JAKARTA — Dua bersaudara pimpinan PT Sri Rejeki Isman Tbk (Sritex), Iwan Setiawan Lukminto dan Iwan Kurniawan Lukminto, didakwa terlibat tindak pidana korupsi yang menyebabkan kerugian negara mencapai Rp1,35 triliun.
Dakwaan tersebut dibacakan Jaksa Penuntut Umum (JPU) Fajar Santoso dalam sidang perdana perkara korupsi fasilitas kredit modal kerja di Pengadilan Tindak Pidana Korupsi (Tipikor) Semarang, Jawa Tengah, Senin (22/12). Jaksa menyebut kedua terdakwa melakukan perbuatan melawan hukum secara bersama-sama dengan 10 terdakwa lain yang diproses dalam berkas terpisah.
“Perbuatan para terdakwa merugikan negara atau perekonomian negara sebesar Rp1,35 triliun,” ujar Jaksa Fajar di hadapan majelis hakim.
Kerugian negara tersebut, lanjut jaksa, bersumber dari penyalahgunaan fasilitas kredit modal kerja yang diberikan sejumlah bank milik negara. Temuan itu tercantum dalam laporan audit investigatif Badan Pemeriksa Keuangan (BPK).

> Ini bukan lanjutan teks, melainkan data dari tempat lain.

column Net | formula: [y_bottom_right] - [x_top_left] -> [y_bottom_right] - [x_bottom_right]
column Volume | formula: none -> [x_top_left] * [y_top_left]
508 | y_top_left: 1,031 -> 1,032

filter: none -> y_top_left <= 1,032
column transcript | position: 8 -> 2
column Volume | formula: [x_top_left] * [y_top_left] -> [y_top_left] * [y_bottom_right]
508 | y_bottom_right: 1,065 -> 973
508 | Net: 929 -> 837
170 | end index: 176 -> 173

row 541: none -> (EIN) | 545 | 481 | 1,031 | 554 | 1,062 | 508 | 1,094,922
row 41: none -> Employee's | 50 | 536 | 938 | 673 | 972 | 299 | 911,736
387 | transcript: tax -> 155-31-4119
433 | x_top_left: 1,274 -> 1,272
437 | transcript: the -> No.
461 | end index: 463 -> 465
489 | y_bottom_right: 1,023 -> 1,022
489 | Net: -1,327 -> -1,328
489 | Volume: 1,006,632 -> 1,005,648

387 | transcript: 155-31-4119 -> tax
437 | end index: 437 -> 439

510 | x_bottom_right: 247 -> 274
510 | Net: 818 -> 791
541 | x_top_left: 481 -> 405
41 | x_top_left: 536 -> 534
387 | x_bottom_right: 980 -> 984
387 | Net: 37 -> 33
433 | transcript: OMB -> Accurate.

Perkara bermula dari pengajuan kredit modal kerja PT Sritex pada periode 2019–2020. Dalam prosesnya, jaksa menilai para terdakwa memiliki peran strategis, termasuk mengalihkan dan membelanjakan dana yang diduga berasal dari tindak pidana tersebut.

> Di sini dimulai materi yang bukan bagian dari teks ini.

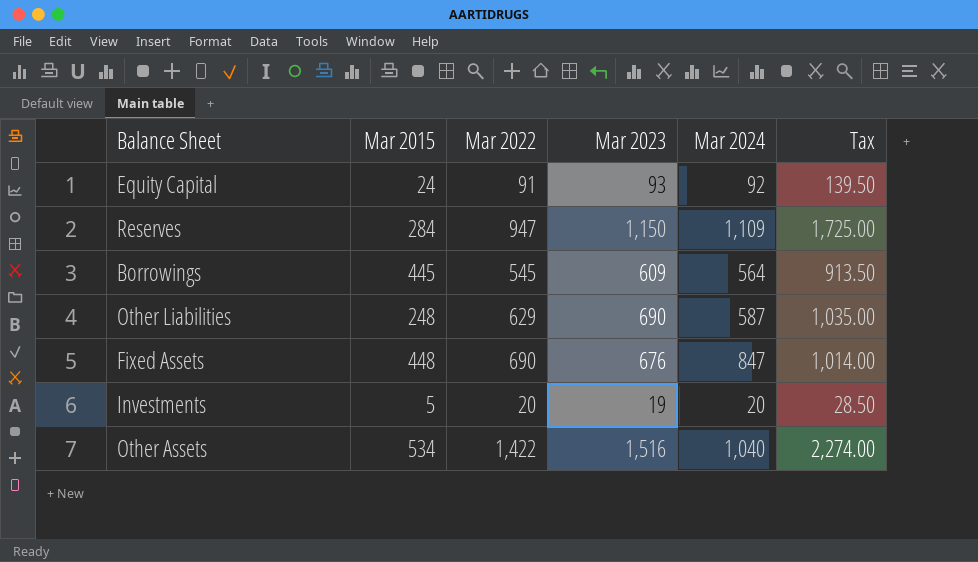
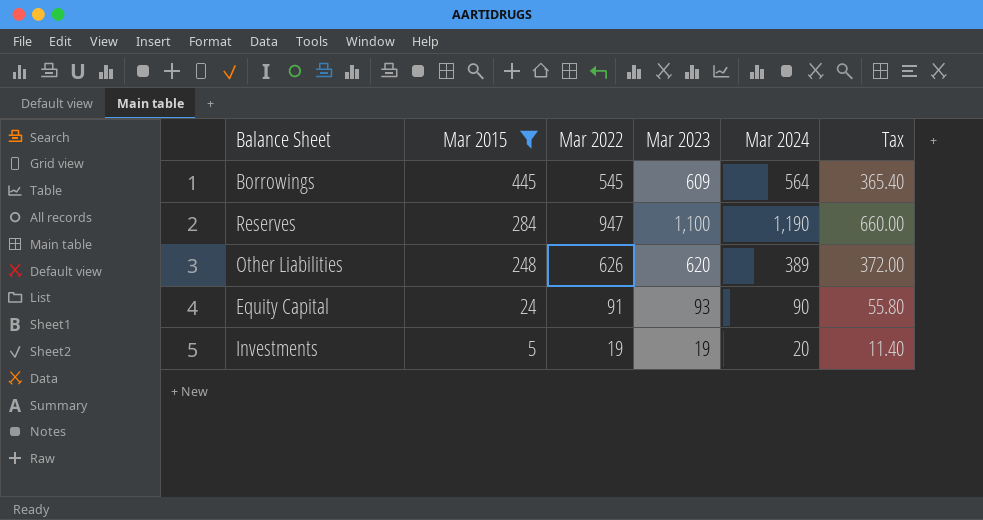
filter: none -> Mar 2015 <= 445
row order: none -> Mar 2015 descending
column Tax | formula: [Mar 2023] * 1.5 -> [Mar 2023] * 0.6
Reserves | Mar 2023: 1,150 -> 1,100
Reserves | Mar 2024: 1,109 -> 1,190
Other Liabilities | Mar 2022: 629 -> 626
Other Liabilities | Mar 2023: 690 -> 620
Other Liabilities | Mar 2024: 587 -> 389
Equity Capital | Mar 2024: 92 -> 90
Investments | Mar 2022: 20 -> 19

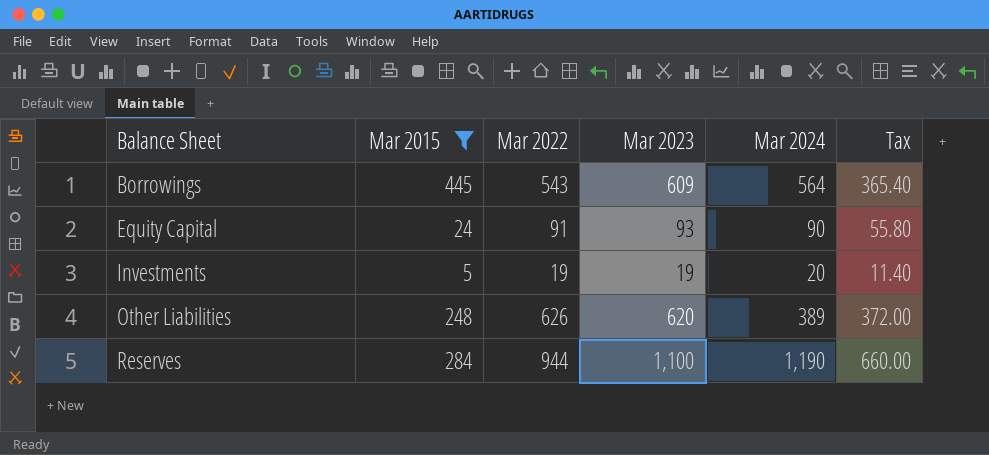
row order: Mar 2015 descending -> Balance Sheet ascending
Borrowings | Mar 2022: 545 -> 543
Reserves | Mar 2022: 947 -> 944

Dana kredit itu, menurut jaksa, digunakan untuk berbagai transaksi non-produktif, seperti pembelian aset tanah dan kendaraan, pembayaran utang, cicilan apartemen, hingga kebutuhan lain yang patut diduga berkaitan dengan hasil tindak pidana pencucian uang dari kredit modal kerja.
Untuk memperoleh fasilitas kredit, para terdakwa diduga memerintahkan penyusunan laporan keuangan yang direkayasa agar PT Sritex terlihat sehat secara finansial dan memenuhi syarat penerima kredit. Setelah laporan tersebut disampaikan, perusahaan berhasil mencairkan dana ratusan miliar rupiah dari masing-masing bank tanpa jaminan yang sah.

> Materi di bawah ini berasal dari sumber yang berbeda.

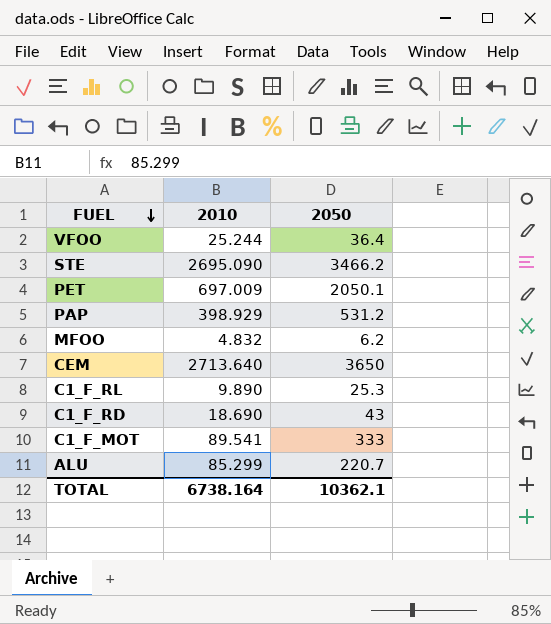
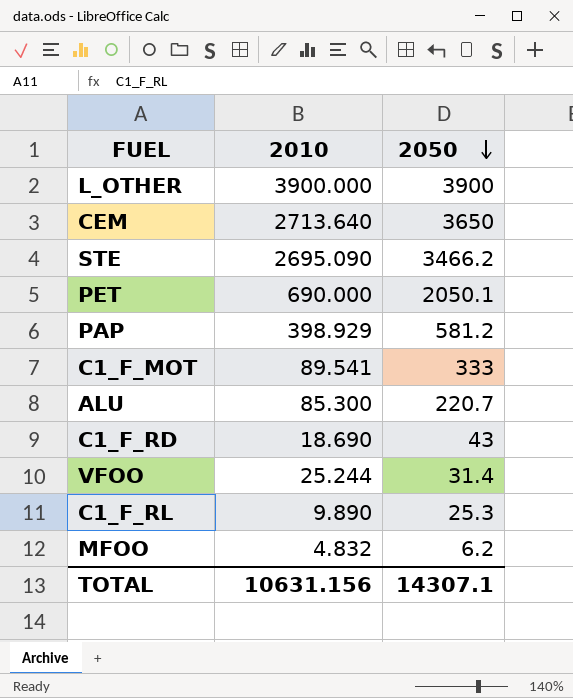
row order: FUEL descending -> 2050 descending
row L_OTHER: none -> 3900.000 | 3900
PET | 2010: 697.009 -> 690.000
PAP | 2050: 531.2 -> 581.2
ALU | 2010: 85.299 -> 85.300
VFOO | 2050: 36.4 -> 31.4
TOTAL | 2010: 6738.164 -> 10631.156
TOTAL | 2050: 10362.1 -> 14307.1

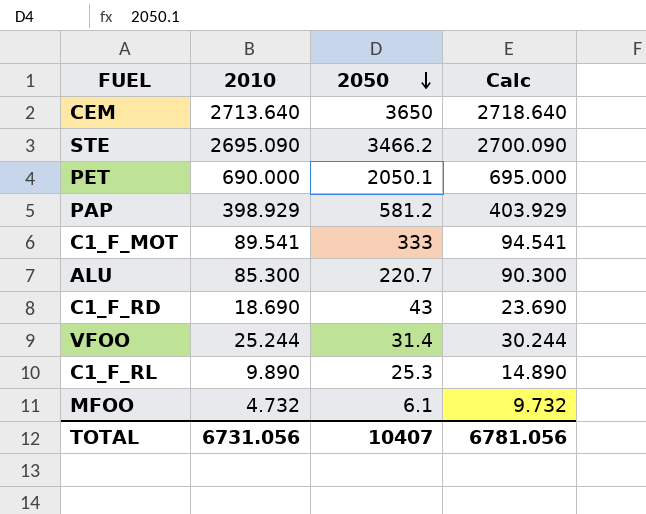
column Calc | formula: none -> [2010] + 5
row L_OTHER: 3900.000 | 3900 -> none
MFOO | 2010: 4.832 -> 4.732
MFOO | 2050: 6.2 -> 6.1
TOTAL | 2010: 10631.156 -> 6731.056
TOTAL | 2050: 14307.1 -> 10407

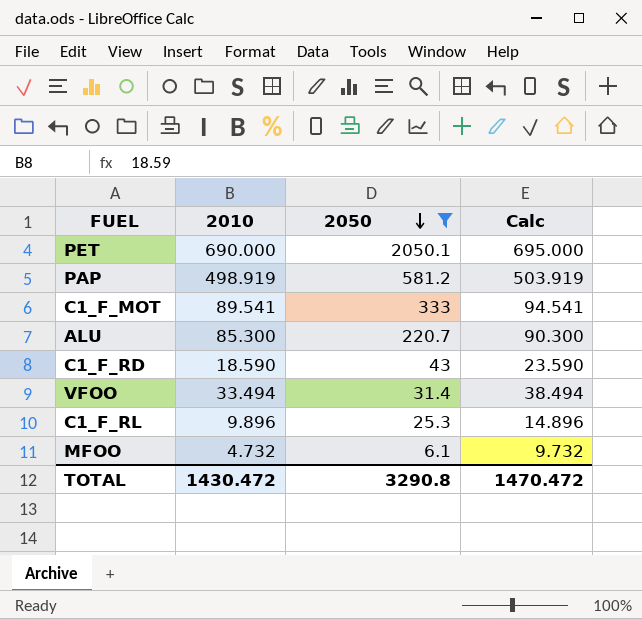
filter: none -> 2050 <= 2050.1
PAP | 2010: 398.929 -> 498.919
PAP | Calc: 403.929 -> 503.919
C1_F_RD | 2010: 18.690 -> 18.590
C1_F_RD | Calc: 23.690 -> 23.590
VFOO | 2010: 25.244 -> 33.494
VFOO | Calc: 30.244 -> 38.494
C1_F_RL | 2010: 9.890 -> 9.896
C1_F_RL | Calc: 14.890 -> 14.896
TOTAL | 2010: 6731.056 -> 1430.472
TOTAL | 2050: 10407 -> 3290.8
TOTAL | Calc: 6781.056 -> 1470.472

Namun, dana yang dicairkan itu tidak digunakan sesuai peruntukan. Jaksa menyebut dana kredit justru dialihkan untuk membayar surat utang jangka menengah (medium term note) PT Sritex tahap I tahun 2017 yang telah jatuh tempo.
“Terdakwa menggunakan dana hasil pencairan untuk peruntukan yang tidak sesuai dengan ketentuan, yaitu menggunakan untuk medium term note tahap I tahun 2017 yang sudah jatuh tempo,” kata jaksa.
Selain penyalahgunaan kredit, Iwan Setiawan Lukminto juga didakwa menyiasati kewajiban pembayaran utang melalui mekanisme hukum. Jaksa menilai pengajuan Penundaan Kewajiban Pembayaran Utang (PKPU) serta sejumlah gugatan perdata dilakukan secara sengaja bersama jajaran direksi.
Langkah tersebut, menurut jaksa, berdampak pada tertundanya pembayaran kewajiban kepada para kreditur hingga akhirnya PT Sritex dinyatakan pailit pada 21 Oktober 2024. Sejak saat itu, perusahaan dinilai tidak lagi mampu memenuhi kewajiban kepada perbankan.
“Sejak dinyatakan pailit PT Sritex Tbk tidak dapat memenuhi kewajiban kepada bank,” ucap jaksa.
Jaksa menilai seluruh rangkaian perbuatan—mulai dari rekayasa laporan keuangan, penggunaan dokumen fiktif, hingga penyalahgunaan mekanisme PKPU—dilakukan secara sadar dan terencana untuk menghindari tanggung jawab hukum.
Atas perbuatannya, para terdakwa didakwa melanggar Pasal 2 ayat (1) dan Pasal 3 Undang-Undang Pemberantasan Tindak Pidana Korupsi juncto Pasal 55 Kitab Undang-Undang Hukum Pidana (KUHP).